> Task instructions
Extract each line of the records below that contains the word "icon".

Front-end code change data
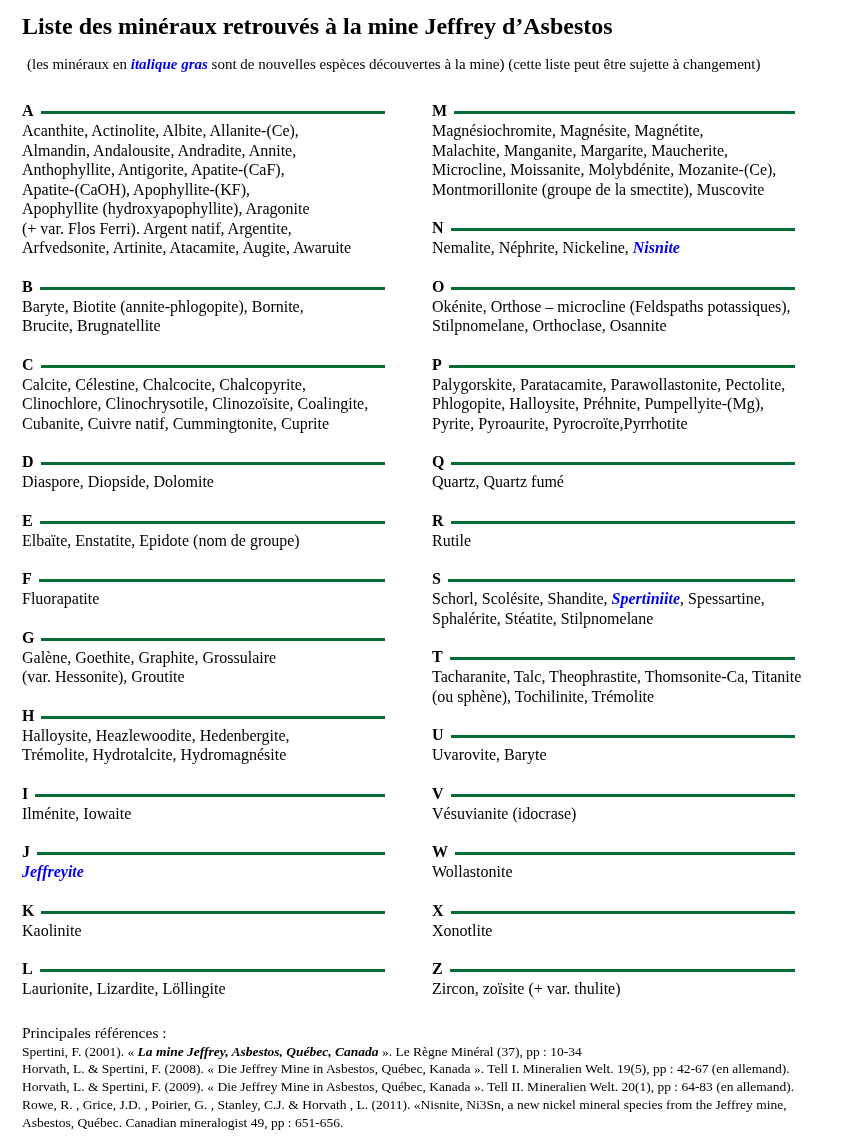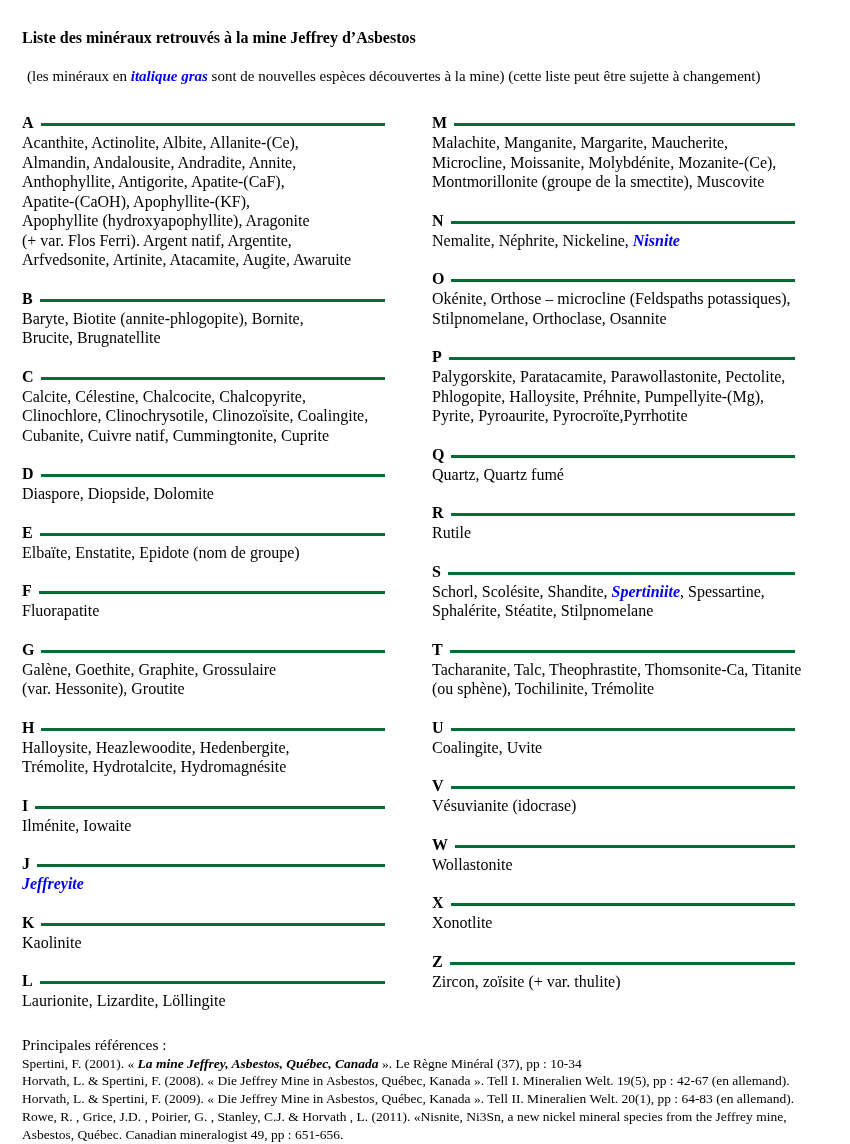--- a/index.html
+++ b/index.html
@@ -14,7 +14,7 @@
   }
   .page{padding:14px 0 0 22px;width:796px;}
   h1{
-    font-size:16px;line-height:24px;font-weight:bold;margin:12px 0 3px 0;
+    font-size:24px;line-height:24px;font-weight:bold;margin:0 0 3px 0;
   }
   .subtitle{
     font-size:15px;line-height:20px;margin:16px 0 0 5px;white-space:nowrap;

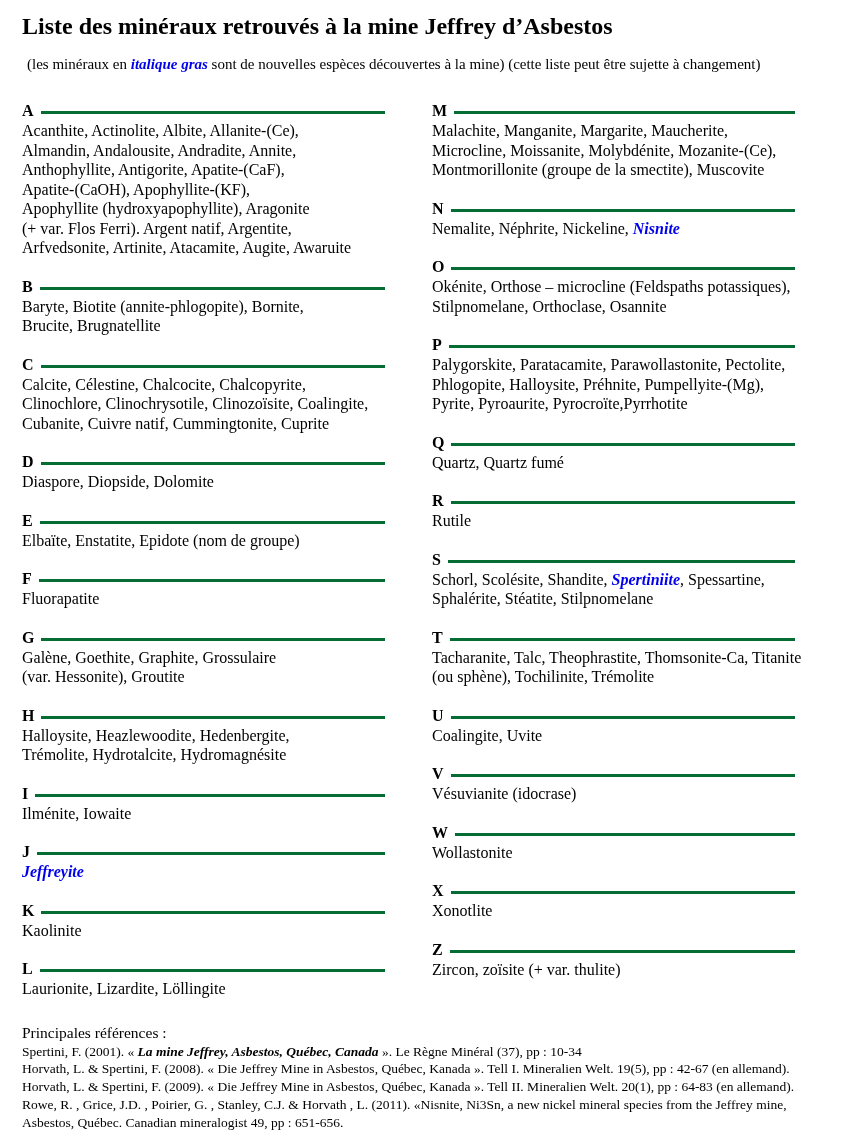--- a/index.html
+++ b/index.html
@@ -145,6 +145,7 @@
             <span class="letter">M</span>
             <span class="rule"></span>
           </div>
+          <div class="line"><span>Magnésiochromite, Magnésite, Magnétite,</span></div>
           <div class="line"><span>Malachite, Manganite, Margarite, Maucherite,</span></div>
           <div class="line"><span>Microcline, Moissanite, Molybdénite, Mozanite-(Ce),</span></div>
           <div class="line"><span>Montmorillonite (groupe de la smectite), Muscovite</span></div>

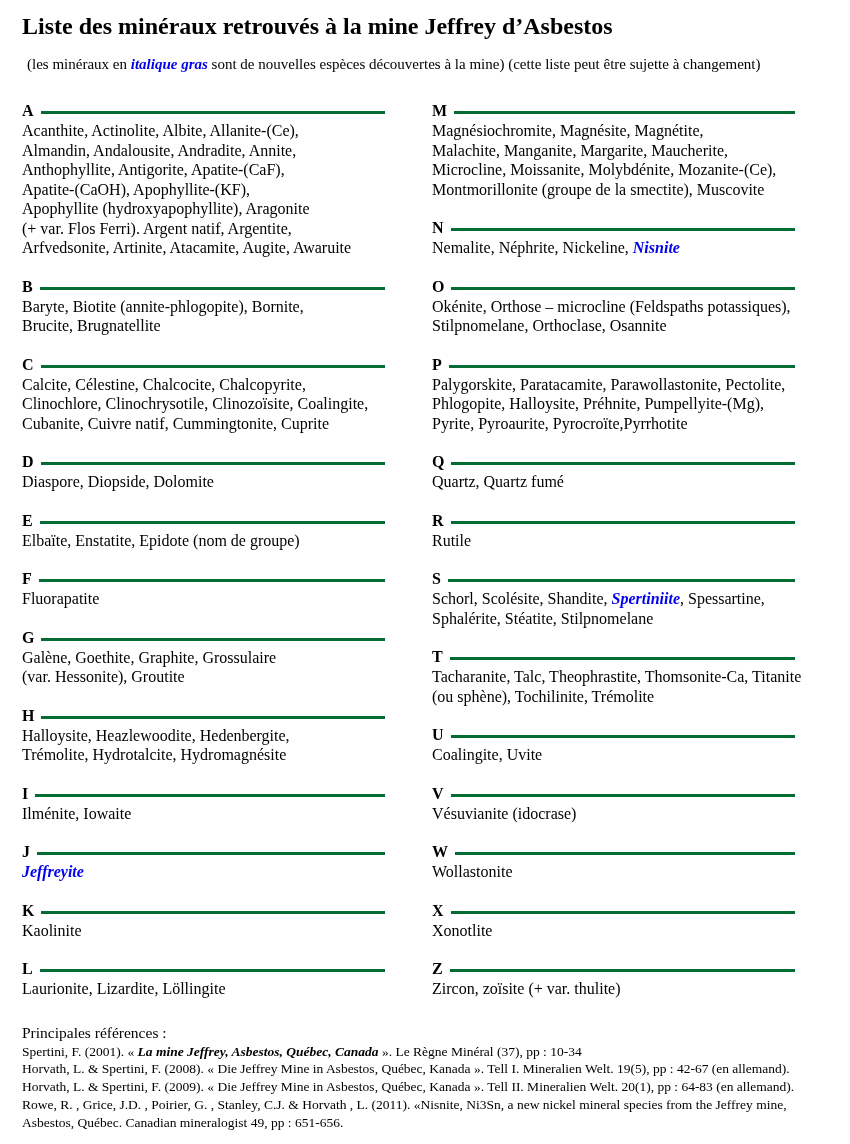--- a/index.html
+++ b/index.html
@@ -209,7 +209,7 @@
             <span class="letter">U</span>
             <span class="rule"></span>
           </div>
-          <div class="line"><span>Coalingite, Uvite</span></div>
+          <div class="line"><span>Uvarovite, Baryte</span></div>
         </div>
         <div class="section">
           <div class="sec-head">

* * *

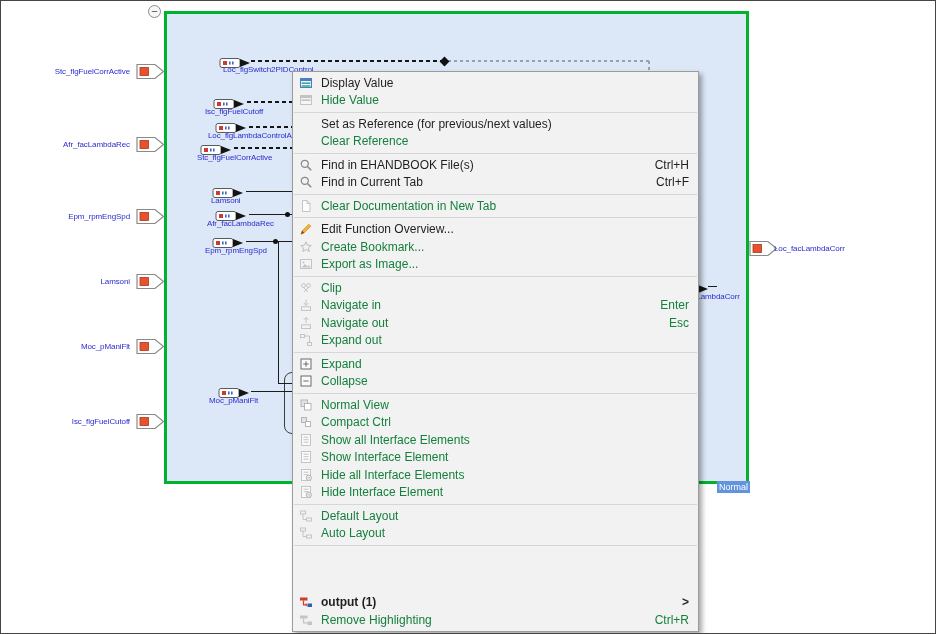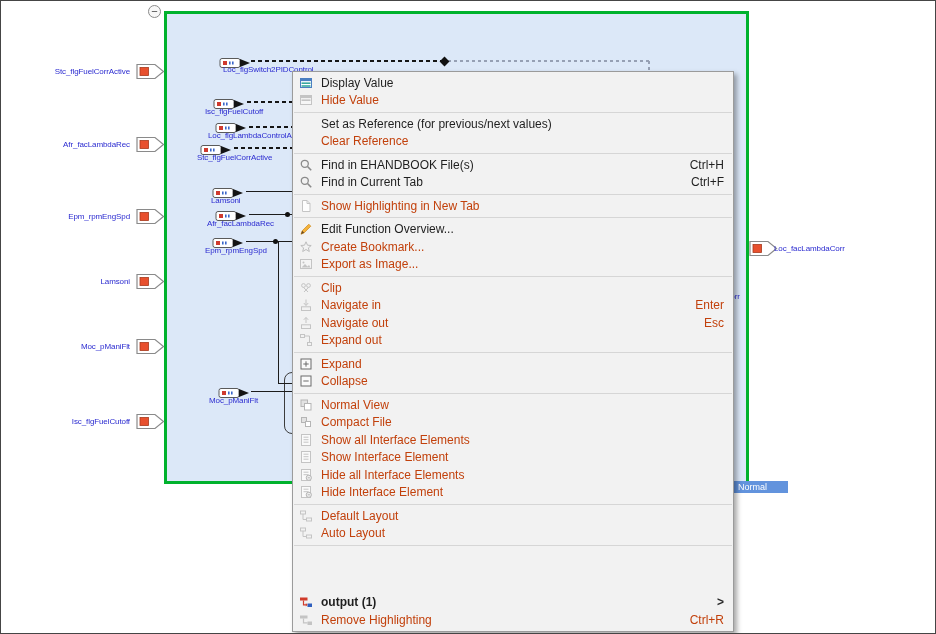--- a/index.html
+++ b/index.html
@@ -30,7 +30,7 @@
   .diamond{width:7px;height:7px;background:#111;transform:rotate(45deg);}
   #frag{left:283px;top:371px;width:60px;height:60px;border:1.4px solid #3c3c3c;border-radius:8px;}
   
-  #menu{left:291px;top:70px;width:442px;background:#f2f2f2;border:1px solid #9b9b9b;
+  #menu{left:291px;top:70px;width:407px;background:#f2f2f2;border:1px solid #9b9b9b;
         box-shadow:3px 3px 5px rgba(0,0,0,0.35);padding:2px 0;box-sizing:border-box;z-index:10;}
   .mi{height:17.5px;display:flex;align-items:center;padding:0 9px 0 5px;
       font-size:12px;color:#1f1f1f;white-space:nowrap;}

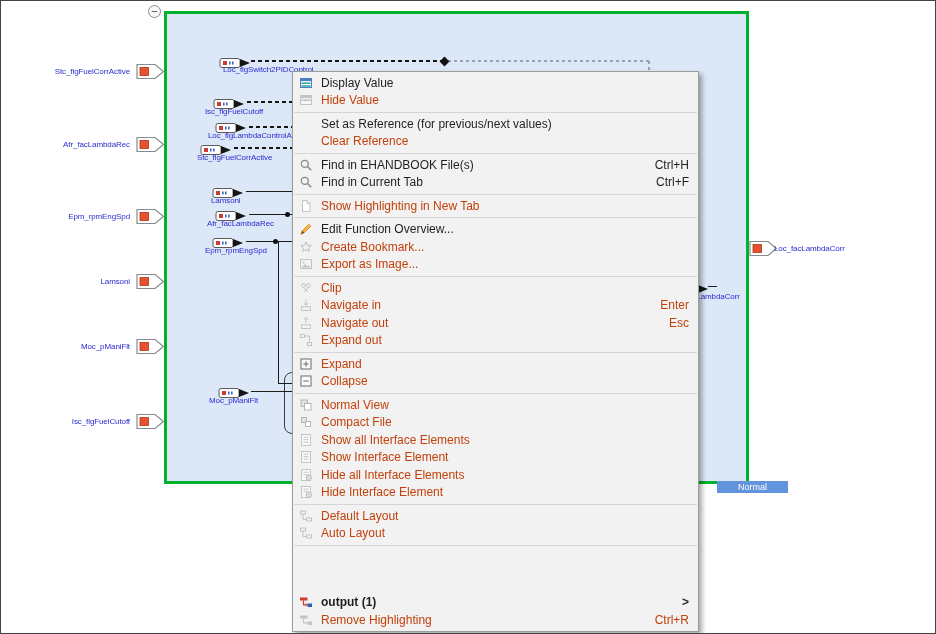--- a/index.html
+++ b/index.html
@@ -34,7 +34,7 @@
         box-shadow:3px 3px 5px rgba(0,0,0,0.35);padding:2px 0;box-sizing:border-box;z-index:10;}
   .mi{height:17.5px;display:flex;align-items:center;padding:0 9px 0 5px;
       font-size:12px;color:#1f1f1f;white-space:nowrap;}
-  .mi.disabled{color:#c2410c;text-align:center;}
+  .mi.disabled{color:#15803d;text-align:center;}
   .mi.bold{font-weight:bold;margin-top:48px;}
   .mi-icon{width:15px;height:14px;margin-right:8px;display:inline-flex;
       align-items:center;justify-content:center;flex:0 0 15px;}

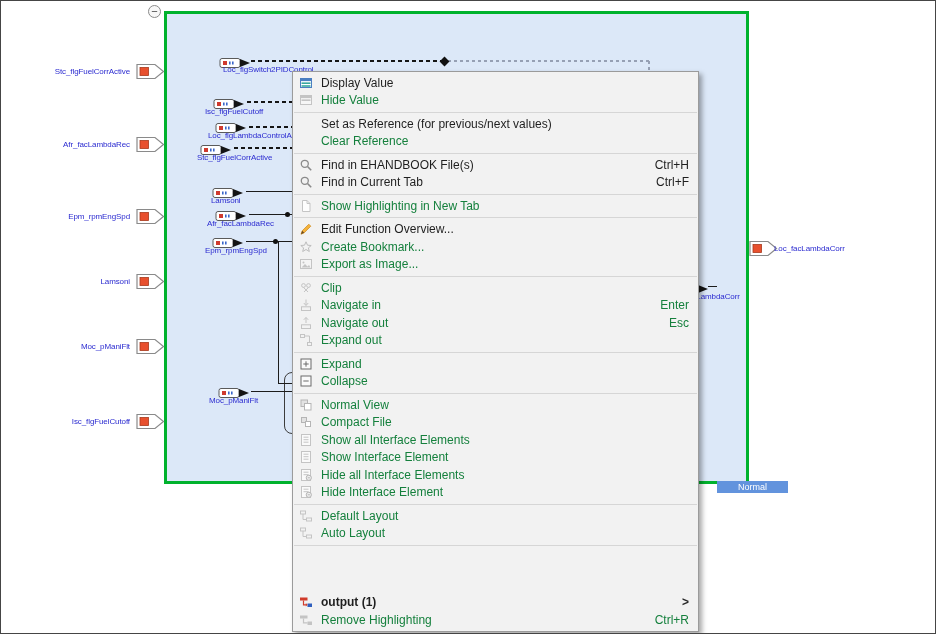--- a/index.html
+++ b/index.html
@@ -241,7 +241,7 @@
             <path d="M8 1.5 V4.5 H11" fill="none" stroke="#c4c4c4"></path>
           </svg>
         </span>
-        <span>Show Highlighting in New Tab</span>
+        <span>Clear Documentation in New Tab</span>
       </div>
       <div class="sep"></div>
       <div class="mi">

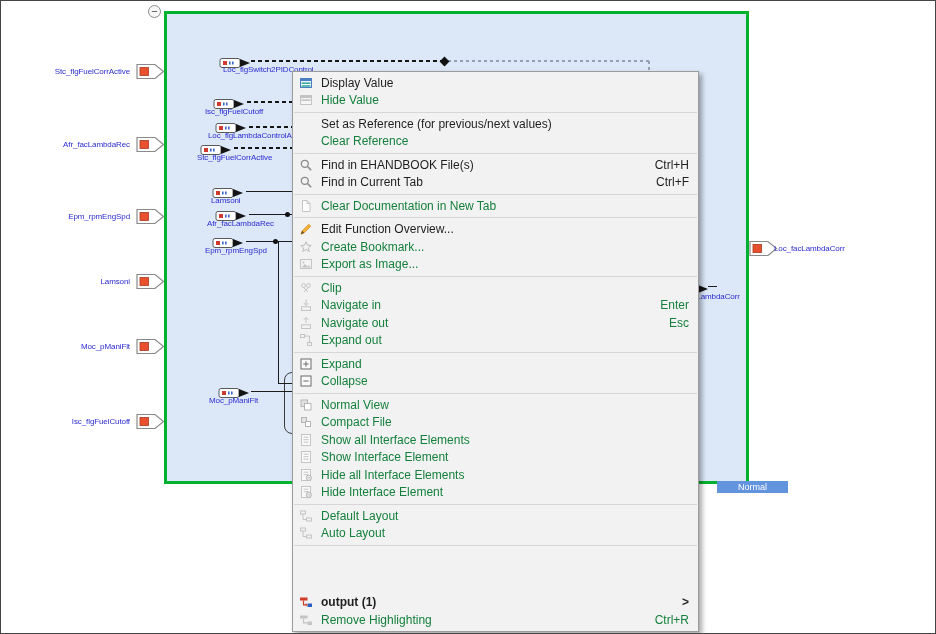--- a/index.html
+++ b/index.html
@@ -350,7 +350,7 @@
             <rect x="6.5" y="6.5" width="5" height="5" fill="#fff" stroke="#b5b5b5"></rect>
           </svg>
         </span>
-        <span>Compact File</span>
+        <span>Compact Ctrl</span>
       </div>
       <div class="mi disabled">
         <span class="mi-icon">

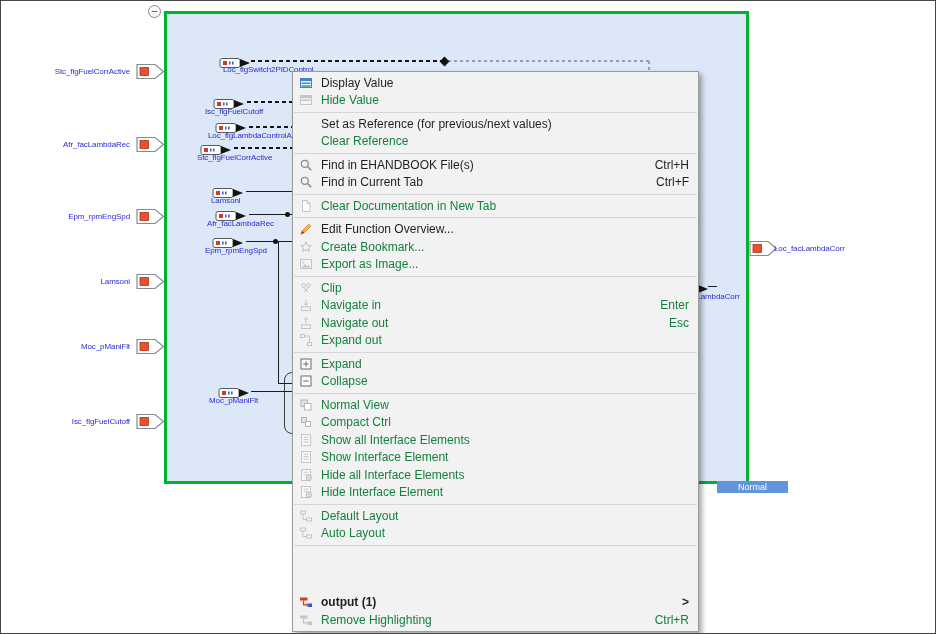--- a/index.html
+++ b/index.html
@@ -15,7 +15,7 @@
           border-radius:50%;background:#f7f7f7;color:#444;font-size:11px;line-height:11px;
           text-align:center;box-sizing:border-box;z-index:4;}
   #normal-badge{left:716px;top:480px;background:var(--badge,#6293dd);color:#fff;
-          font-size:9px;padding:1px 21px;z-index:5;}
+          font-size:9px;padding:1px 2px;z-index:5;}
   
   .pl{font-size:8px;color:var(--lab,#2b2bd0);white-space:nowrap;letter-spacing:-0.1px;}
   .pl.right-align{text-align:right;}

> Answer to the problem
   .mi-icon{width:15px;height:14px;margin-right:8px;display:inline-flex;
         <span class="mi-icon">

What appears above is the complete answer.